Code change snippets:

►

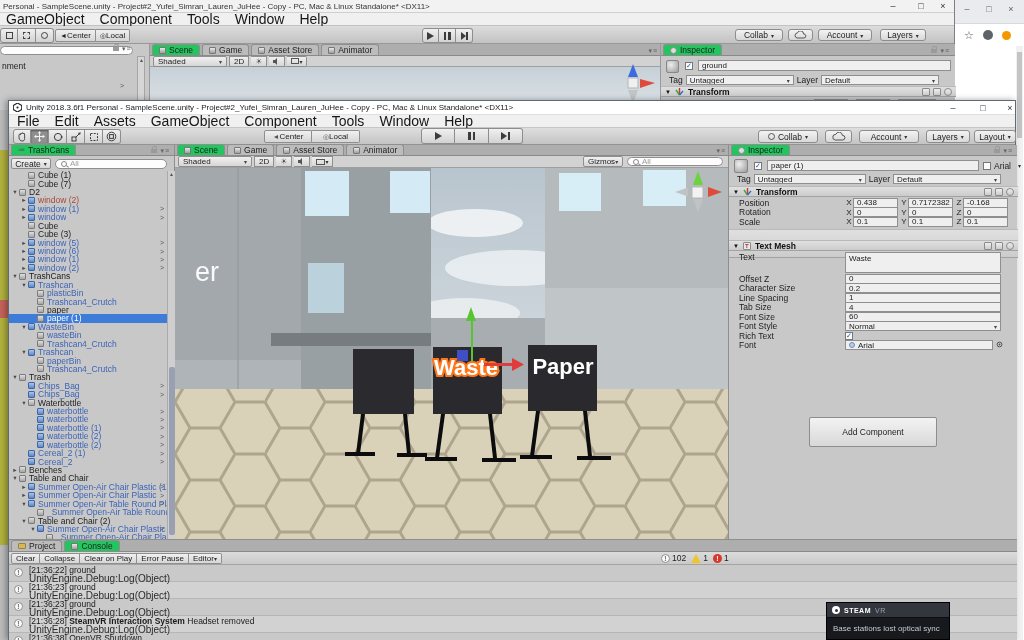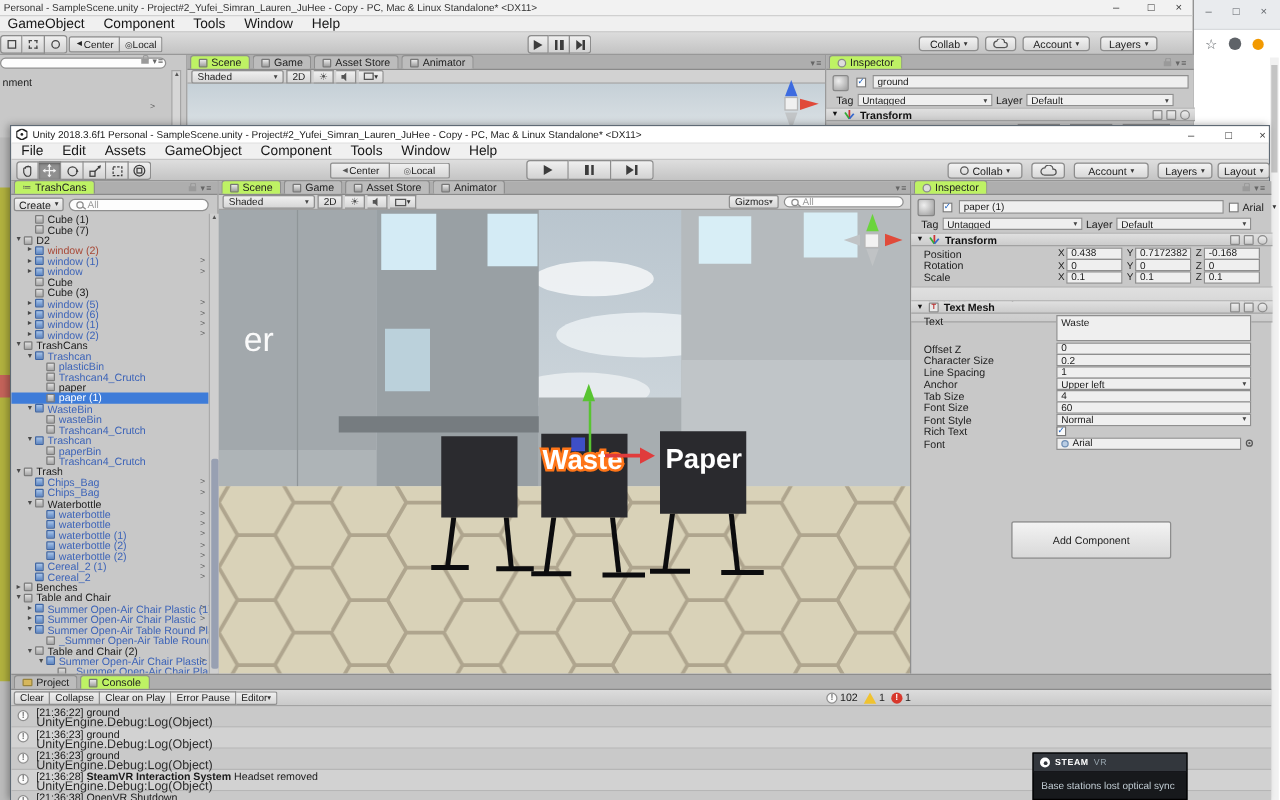--- a/index.html
+++ b/index.html
@@ -24,7 +24,7 @@
 .irow{display:flex;align-items:center;height:9.5px;font-size:8.5px;color:#1d1d1d}
 .irow .lbl{width:116px;padding-left:10px;overflow:hidden;white-space:nowrap}
 .axis{width:8px;text-align:center;font-size:8px;color:#222}
-.mitem{font-size:11px;color:#161616;padding:12px 2px}
+.mitem{font-size:14px;color:#161616;padding:12px 2px}
 .hrow{display:flex;align-items:center;height:8.43px;position:relative;font-size:8.5px}
 .hrow .arr{width:8px;font-size:5.5px;color:#4a4a4a;text-align:center;flex:none}
 .hicon{width:7px;height:7px;flex:none;margin-right:3px;border-radius:1px}

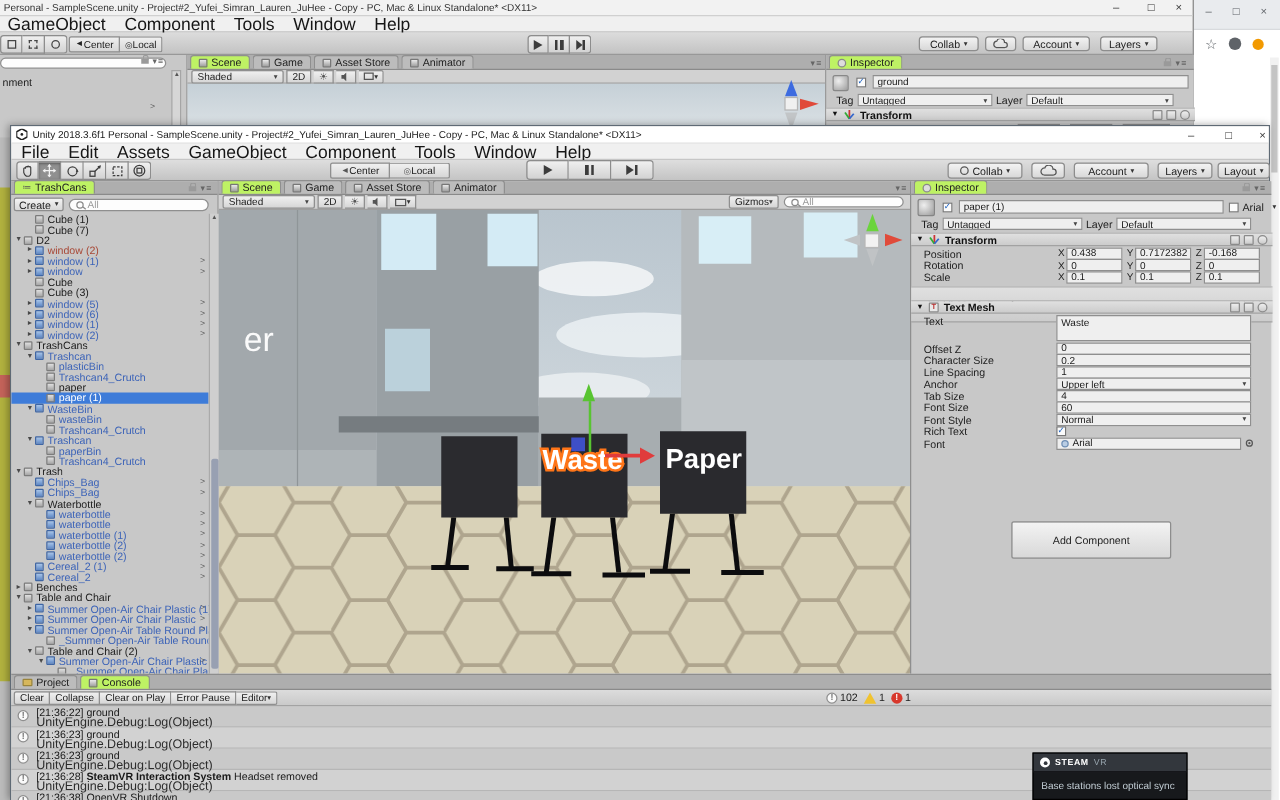--- a/index.html
+++ b/index.html
@@ -13,7 +13,7 @@
 .caret{font-size:6px;color:#333}
 .tabstrip{background:#aeaeae;border-bottom:1px solid #8a8a8a;display:flex;align-items:flex-end;padding:1px 2px 0;gap:2px}
 .utab{background:#bcbcbc;border:1px solid #8f8f8f;border-bottom:none;border-radius:3px 3px 0 0;height:11px;padding:0 6px;display:flex;align-items:center;gap:3px;font-size:8.5px;color:#222}
-.utab.active{background:#bef264}
+.utab.active{background:#22c55e}
 .tabicon{width:7px;height:7px;background:linear-gradient(#e9e9e9,#9f9f9f);border:1px solid #777;border-radius:1px}
 .field{background:#efefef;border:1px solid #8f8f8f;font-size:8px;color:#1a1a1a;display:flex;align-items:center;padding:0 3px;height:10px;overflow:hidden;white-space:nowrap}
 .dd::after{content:"▾";margin-left:auto;font-size:6px;color:#444}

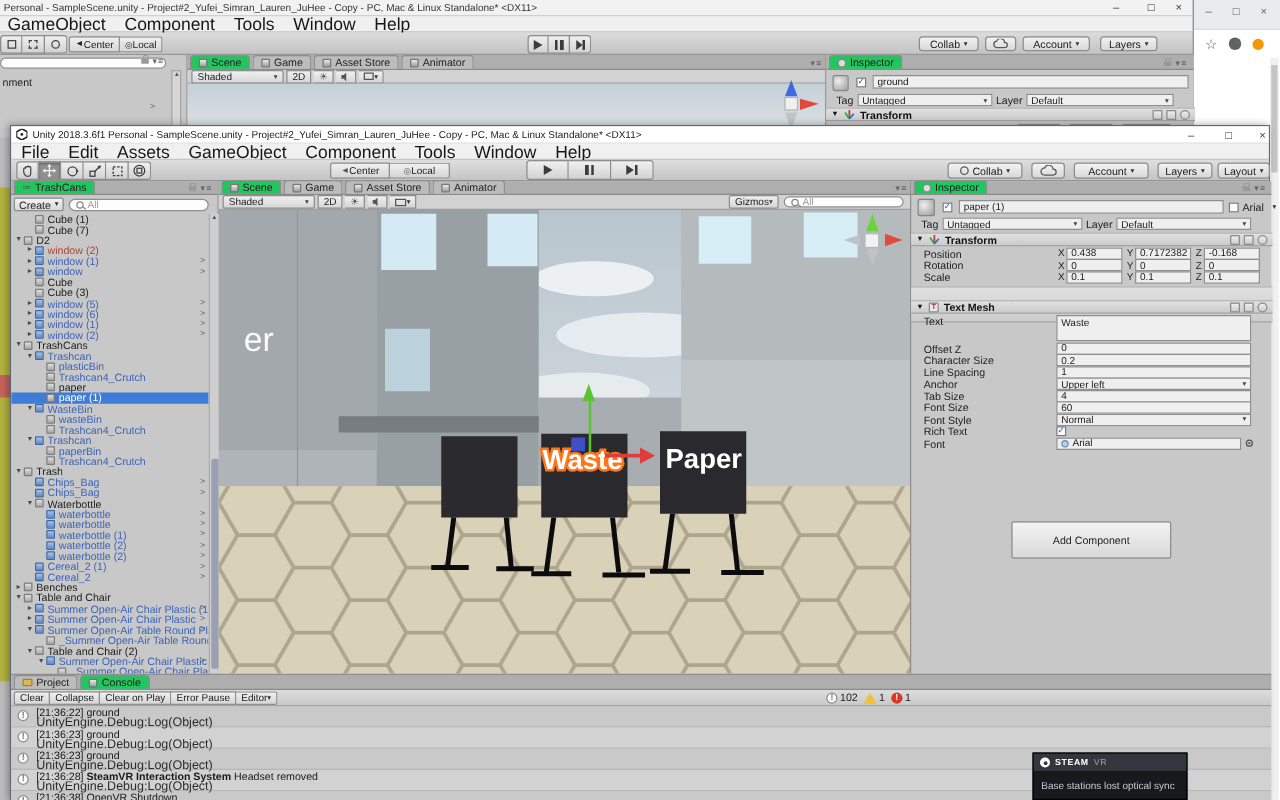--- a/index.html
+++ b/index.html
@@ -892,10 +892,6 @@
             <div class="field" style="width: 156px;">1</div>
           </div>
           <div class="irow">
-            <span class="lbl">Anchor</span>
-            <div class="field dd" style="width: 156px;">Upper left</div>
-          </div>
-          <div class="irow">
             <span class="lbl">Tab Size</span>
             <div class="field" style="width: 156px;">4</div>
           </div>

◄

== Task goal ==
Leave out the pictures and retype every line above exactly.

== Completed exercise ==
--- a/index.html
+++ b/index.html
@@ -24,7 +24,7 @@
 .irow{display:flex;align-items:center;height:9.5px;font-size:8.5px;color:#1d1d1d}
 .irow .lbl{width:116px;padding-left:10px;overflow:hidden;white-space:nowrap}
 .axis{width:8px;text-align:center;font-size:8px;color:#222}
-.mitem{font-size:11px;color:#161616;padding:12px 2px}
+.mitem{font-size:14px;color:#161616;padding:12px 2px}
 .hrow{display:flex;align-items:center;height:8.43px;position:relative;font-size:8.5px}
 .hrow .arr{width:8px;font-size:5.5px;color:#4a4a4a;text-align:center;flex:none}
 .hicon{width:7px;height:7px;flex:none;margin-right:3px;border-radius:1px}

--- a/index.html
+++ b/index.html
@@ -13,7 +13,7 @@
 .caret{font-size:6px;color:#333}
 .tabstrip{background:#aeaeae;border-bottom:1px solid #8a8a8a;display:flex;align-items:flex-end;padding:1px 2px 0;gap:2px}
 .utab{background:#bcbcbc;border:1px solid #8f8f8f;border-bottom:none;border-radius:3px 3px 0 0;height:11px;padding:0 6px;display:flex;align-items:center;gap:3px;font-size:8.5px;color:#222}
-.utab.active{background:#bef264}
+.utab.active{background:#22c55e}
 .tabicon{width:7px;height:7px;background:linear-gradient(#e9e9e9,#9f9f9f);border:1px solid #777;border-radius:1px}
 .field{background:#efefef;border:1px solid #8f8f8f;font-size:8px;color:#1a1a1a;display:flex;align-items:center;padding:0 3px;height:10px;overflow:hidden;white-space:nowrap}
 .dd::after{content:"▾";margin-left:auto;font-size:6px;color:#444}

--- a/index.html
+++ b/index.html
@@ -892,10 +892,6 @@
             <div class="field" style="width: 156px;">1</div>
           </div>
           <div class="irow">
-            <span class="lbl">Anchor</span>
-            <div class="field dd" style="width: 156px;">Upper left</div>
-          </div>
-          <div class="irow">
             <span class="lbl">Tab Size</span>
             <div class="field" style="width: 156px;">4</div>
           </div>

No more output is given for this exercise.